(Screenshot and code edit data)
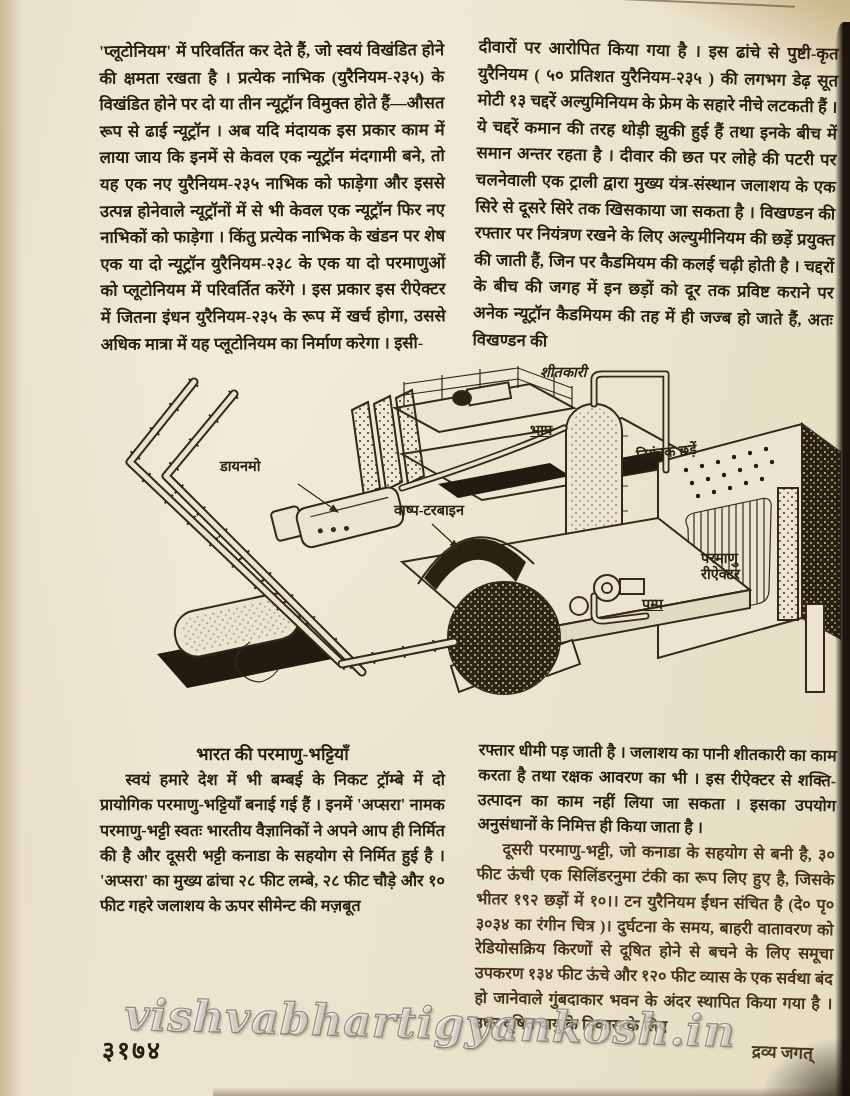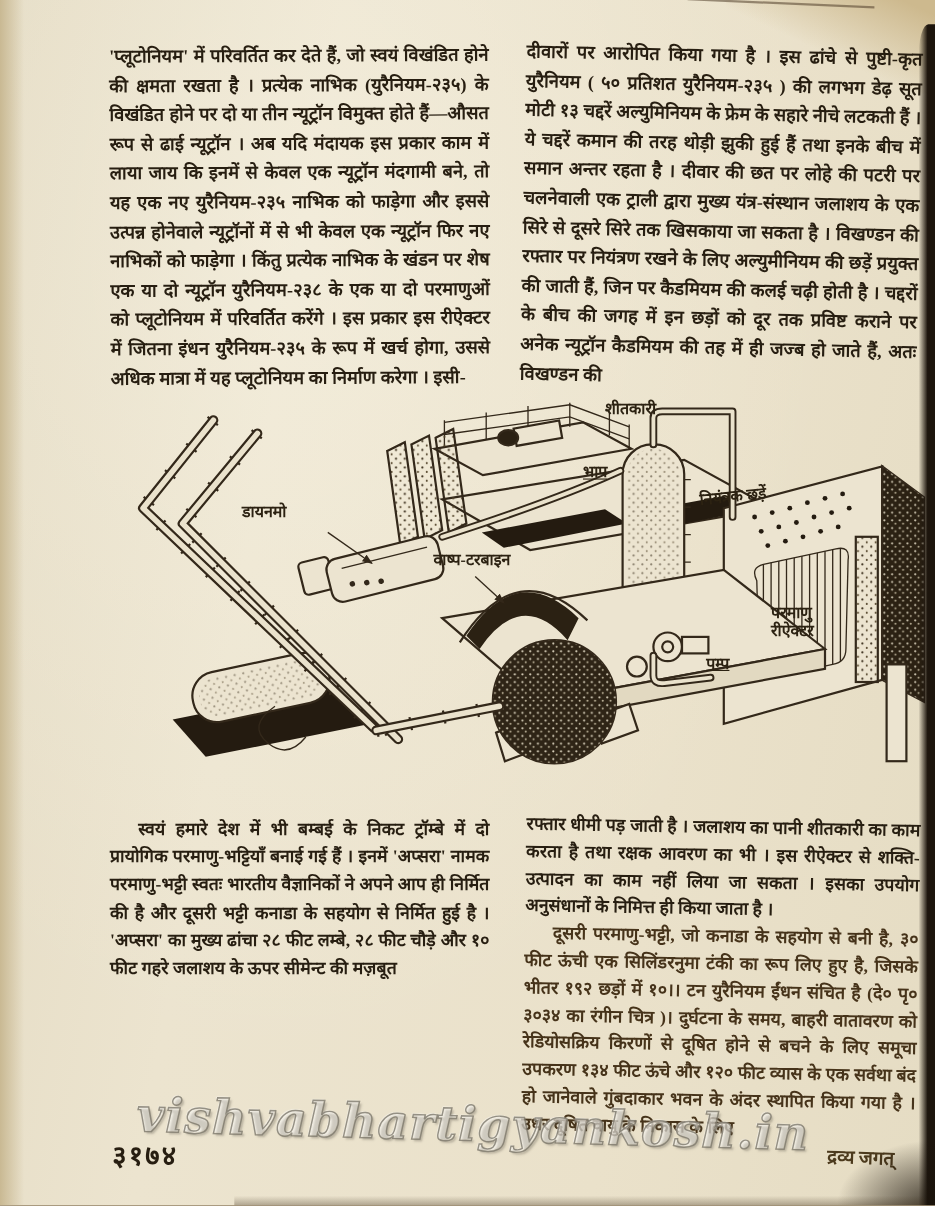--- a/index.html
+++ b/index.html
@@ -209,7 +209,7 @@
 
     <span class="dlabel" style="left:118px; top:92px;">डायनमो</span>
     <span class="dlabel" style="left:292px; top:136px;text-align:center;">वाष्प-टरबाइन</span>
-    <span class="dlabel" style="left:448px; top:-2px;">शीतकारी</span>
+    <span class="dlabel" style="left:438px; top:-2px;font-style:italic;">शीतकारी</span>
     <span class="dlabel" style="left:428px; top:56px;text-decoration:underline;">भाप</span>
     <span class="dlabel" style="left:534px; top:78px; transform:rotate(-6deg);">नियंत्रक छड़ें</span>
     <span class="dlabel" style="left:599px; top:184px; width:72px; white-space:normal;">परमाणु रीऐक्टर</span>

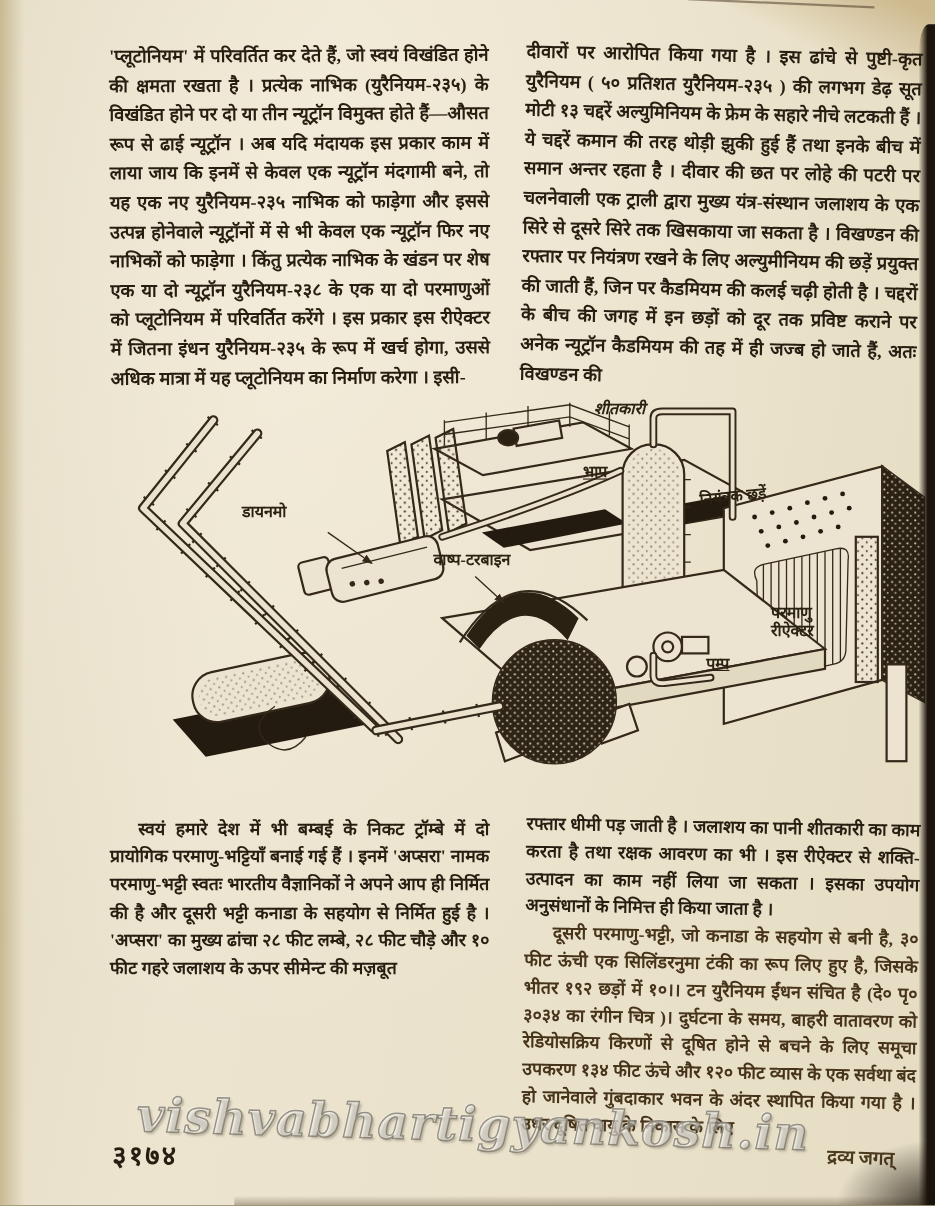--- a/index.html
+++ b/index.html
@@ -218,6 +218,7 @@
 
 
   <div class="col col-bl">
+    <p class="heading">भारत की परमाणु-भट्टियाँ</p>
     <p class="indent">स्वयं हमारे देश में भी बम्बई के निकट ट्रॉम्बे में दो प्रायोगिक परमाणु-भट्टियाँ बनाई गई हैं । इनमें 'अप्सरा' नामक परमाणु-भट्टी स्वतः भारतीय वैज्ञानिकों ने अपने आप ही निर्मित की है और दूसरी भट्टी कनाडा के सहयोग से निर्मित हुई है । 'अप्सरा' का मुख्य ढांचा २८ फीट लम्बे, २८ फीट चौड़े और १० फीट गहरे जलाशय के ऊपर सीमेन्ट की मज़बूत</p>
   </div>
   <div class="col col-br">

* **Task instructions**
Report, for the data above, every line in which the string "dlabel" appears.

* **Answer to this task**
     <span class="dlabel" style="left:118px; top:92px;">डायनमो</span>
     <span class="dlabel" style="left:292px; top:136px;text-align:center;">वाष्प-टरबाइन</span>
-    <span class="dlabel" style="left:448px; top:-2px;">शीतकारी</span>
+    <span class="dlabel" style="left:438px; top:-2px;font-style:italic;">शीतकारी</span>
     <span class="dlabel" style="left:428px; top:56px;text-decoration:underline;">भाप</span>
     <span class="dlabel" style="left:534px; top:78px; transform:rotate(-6deg);">नियंत्रक छड़ें</span>
     <span class="dlabel" style="left:599px; top:184px; width:72px; white-space:normal;">परमाणु रीऐक्टर</span>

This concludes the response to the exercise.